Following up, you find that the case is closed and the killer has gotten off scot-free. He's an untouchable.

That leaves you to seek justice alone. If you avoid the discard() method red-herring, you find a fairly simple solution, the Hibernate session clear() method.
def transient sessionFactory

def buildFlow = {
    populate {
        action {
            def occasionTemplateItems = []
            def occasionTemplates = OccasionTemplate.list()
            occasionTemplates.each {
                occasionTemplateItems <<
                    new OccasionTemplateItem(
                        id: it.id,
                        name: it.toString()
                    )
            }
            sessionFactory.currentSession.clear() // Why?
            [occasionTemplateItems: occasionTemplateItems]
        }
        on('success').to 'selectDate'
        on(Exception).to 'handleError'
    }
}
It's easy enough. But there it is like a skull grinning up from among the petunias. A statement completely out of place in its context. One that makes no sense unless you know the whole ghastly tale. Which now you do.
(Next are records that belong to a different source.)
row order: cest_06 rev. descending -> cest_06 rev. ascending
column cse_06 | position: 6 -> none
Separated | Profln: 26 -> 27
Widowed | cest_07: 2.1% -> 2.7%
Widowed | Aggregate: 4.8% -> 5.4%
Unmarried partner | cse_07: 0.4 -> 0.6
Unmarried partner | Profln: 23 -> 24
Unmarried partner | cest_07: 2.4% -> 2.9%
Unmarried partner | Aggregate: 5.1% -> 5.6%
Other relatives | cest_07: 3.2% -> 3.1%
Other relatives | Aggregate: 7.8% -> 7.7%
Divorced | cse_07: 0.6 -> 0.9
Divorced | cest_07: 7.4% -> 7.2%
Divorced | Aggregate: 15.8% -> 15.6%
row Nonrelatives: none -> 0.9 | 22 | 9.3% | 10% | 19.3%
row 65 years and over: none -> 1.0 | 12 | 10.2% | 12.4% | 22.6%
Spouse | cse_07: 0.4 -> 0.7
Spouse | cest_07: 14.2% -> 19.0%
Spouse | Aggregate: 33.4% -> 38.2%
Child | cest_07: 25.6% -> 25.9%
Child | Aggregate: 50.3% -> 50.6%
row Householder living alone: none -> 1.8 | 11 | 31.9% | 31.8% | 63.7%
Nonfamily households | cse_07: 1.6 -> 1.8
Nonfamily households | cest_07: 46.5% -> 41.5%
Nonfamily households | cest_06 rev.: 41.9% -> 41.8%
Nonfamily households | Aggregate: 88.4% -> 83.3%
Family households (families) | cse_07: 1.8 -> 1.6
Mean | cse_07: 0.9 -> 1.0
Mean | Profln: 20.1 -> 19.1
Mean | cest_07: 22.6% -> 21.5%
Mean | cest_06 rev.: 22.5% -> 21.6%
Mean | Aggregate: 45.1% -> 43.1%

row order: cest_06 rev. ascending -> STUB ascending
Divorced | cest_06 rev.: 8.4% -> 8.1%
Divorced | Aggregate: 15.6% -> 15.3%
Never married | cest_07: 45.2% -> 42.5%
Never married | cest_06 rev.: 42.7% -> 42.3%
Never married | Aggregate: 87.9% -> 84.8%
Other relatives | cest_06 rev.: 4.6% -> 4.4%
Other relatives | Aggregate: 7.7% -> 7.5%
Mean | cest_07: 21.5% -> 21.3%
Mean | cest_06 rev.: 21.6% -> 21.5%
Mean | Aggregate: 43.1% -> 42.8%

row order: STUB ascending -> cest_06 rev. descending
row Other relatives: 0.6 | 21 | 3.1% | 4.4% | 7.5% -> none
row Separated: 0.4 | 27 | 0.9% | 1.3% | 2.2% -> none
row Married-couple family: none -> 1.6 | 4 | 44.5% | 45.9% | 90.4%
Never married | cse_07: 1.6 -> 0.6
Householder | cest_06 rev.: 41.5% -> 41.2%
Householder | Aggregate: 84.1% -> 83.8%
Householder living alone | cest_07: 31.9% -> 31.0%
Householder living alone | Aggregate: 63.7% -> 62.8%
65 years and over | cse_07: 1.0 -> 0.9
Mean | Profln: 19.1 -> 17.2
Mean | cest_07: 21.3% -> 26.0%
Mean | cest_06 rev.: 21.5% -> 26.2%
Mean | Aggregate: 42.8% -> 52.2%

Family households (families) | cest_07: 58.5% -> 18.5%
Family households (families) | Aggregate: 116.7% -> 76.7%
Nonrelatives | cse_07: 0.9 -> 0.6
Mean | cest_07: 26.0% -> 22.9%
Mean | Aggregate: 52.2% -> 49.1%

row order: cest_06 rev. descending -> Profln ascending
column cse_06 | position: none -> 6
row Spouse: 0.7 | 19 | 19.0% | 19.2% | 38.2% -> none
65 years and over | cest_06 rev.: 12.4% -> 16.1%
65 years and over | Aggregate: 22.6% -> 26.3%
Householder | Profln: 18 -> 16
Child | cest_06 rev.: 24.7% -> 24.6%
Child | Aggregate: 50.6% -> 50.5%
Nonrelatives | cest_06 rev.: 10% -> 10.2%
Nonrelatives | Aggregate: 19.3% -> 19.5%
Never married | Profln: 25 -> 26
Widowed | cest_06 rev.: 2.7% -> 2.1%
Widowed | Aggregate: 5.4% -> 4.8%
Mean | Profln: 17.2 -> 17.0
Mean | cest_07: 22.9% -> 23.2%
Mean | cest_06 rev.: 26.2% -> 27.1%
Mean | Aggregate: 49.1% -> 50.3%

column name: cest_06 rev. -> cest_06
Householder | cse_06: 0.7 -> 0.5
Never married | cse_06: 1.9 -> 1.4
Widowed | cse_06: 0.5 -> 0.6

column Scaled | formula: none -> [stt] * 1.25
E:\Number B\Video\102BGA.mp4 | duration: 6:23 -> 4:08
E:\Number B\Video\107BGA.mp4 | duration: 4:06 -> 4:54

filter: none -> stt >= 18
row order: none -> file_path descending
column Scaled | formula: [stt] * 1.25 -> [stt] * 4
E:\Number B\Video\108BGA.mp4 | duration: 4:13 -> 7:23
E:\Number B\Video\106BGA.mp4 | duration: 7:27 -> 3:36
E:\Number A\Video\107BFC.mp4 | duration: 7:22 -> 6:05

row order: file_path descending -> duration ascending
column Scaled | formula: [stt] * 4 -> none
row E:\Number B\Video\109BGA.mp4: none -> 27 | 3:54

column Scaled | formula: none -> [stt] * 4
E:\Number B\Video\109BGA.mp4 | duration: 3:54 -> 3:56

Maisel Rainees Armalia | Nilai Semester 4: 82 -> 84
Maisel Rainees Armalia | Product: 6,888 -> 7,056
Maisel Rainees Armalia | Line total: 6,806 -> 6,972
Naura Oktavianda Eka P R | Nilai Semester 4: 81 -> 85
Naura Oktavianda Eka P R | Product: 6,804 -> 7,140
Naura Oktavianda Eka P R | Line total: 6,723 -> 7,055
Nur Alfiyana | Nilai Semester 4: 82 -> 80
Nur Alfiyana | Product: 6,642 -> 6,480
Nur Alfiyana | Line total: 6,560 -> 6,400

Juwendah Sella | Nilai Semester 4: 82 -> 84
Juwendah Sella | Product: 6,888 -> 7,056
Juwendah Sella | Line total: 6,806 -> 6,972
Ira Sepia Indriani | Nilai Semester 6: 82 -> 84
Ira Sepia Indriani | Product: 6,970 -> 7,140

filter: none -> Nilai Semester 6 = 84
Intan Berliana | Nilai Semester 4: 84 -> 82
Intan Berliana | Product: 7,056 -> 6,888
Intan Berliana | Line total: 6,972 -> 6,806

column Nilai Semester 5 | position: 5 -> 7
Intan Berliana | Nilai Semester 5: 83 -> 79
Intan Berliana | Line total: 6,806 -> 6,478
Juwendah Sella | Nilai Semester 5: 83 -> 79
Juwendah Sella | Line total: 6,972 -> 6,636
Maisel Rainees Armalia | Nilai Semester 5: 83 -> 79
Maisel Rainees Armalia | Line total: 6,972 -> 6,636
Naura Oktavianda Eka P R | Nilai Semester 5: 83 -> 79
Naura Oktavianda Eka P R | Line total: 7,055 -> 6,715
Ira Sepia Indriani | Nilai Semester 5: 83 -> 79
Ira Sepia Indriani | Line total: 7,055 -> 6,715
Good Night and... Pleasant Dreams...

4 comments:

  1. Thanks for taking the time to post this but I'm not convinced this works. I'm having the same problem - don't want to have to start spraying all my domain classes with 'implements Serializable' and I need to instantiate them inside a flow but don't need to persist them (in fact, I'm going to extraordinary lengths to avoid it) but I always get the error the instant I try to get any record and way before I hand anything over to the view so I never get to make the call to clear the cache.
    Any thoughts?

    ReplyDelete
  2. Well, it used to work. I used the sessionFactory.currentSession.clear() workaround successfully with Grails 1.2.2 and Grails WebFlow 1.2.2. However, I retested it using Grails 1.3.4 and Grails WebFlow 1.3.4 and the behavior is just as you have described. As soon as you instantiate a domain object or a command object in the flow that does not implement Serializable, you get a java.io.NotSerializableException.

    I tried declaring the variables transient, using discard(), using Serializable wrappers and various other work-arounds, but to no avail. It seems that the loopholes are closed. The WebFlows developers say as much on the plug-in page in the section 'Known Issues and Quirks':

    "Objects placed in flash/flow/conversation scope MUST implement java.io.Serializable"

    They're not kidding. What's more, the placement now seems to happen as soon as the object is instantiated. Game over. Serialize or die.

    This is pretty typical of frameworks in my experience. In exchange for the productivity, you have to accept that you're not always going to be able to do things your way.

    That said, I also have to say that the reason I hadn't noticed that the work-around stopped working sometime after WebFlow 1.2.2 is that I had removed WebFlow from my projects entirely shortly thereafter. I found that I could implement all of my flow use cases using AJAX partial updates and stay on the same page. As it turns out, this improves both the user experience AND developer productivity (I was having to restart the server far too often when working with flows).

    ReplyDelete
  3. For what it's worth, I put the simple WebFlow example I used to test this on my public wiki:

    http://ridingthetiger.wikia.com/wiki/Creating_the_Example_Grails_WebFlow_Project

    The challenge is to be able to remove the Serializable interface declaration from Contact. Go ahead, I dare you.

    ReplyDelete
  4. Enjoyable read. Nicely written Dave. Really liked this line "And, like any other lie, abstraction becomes more likely to unravel as it gets more complex.". It is so true when it comes to Grails.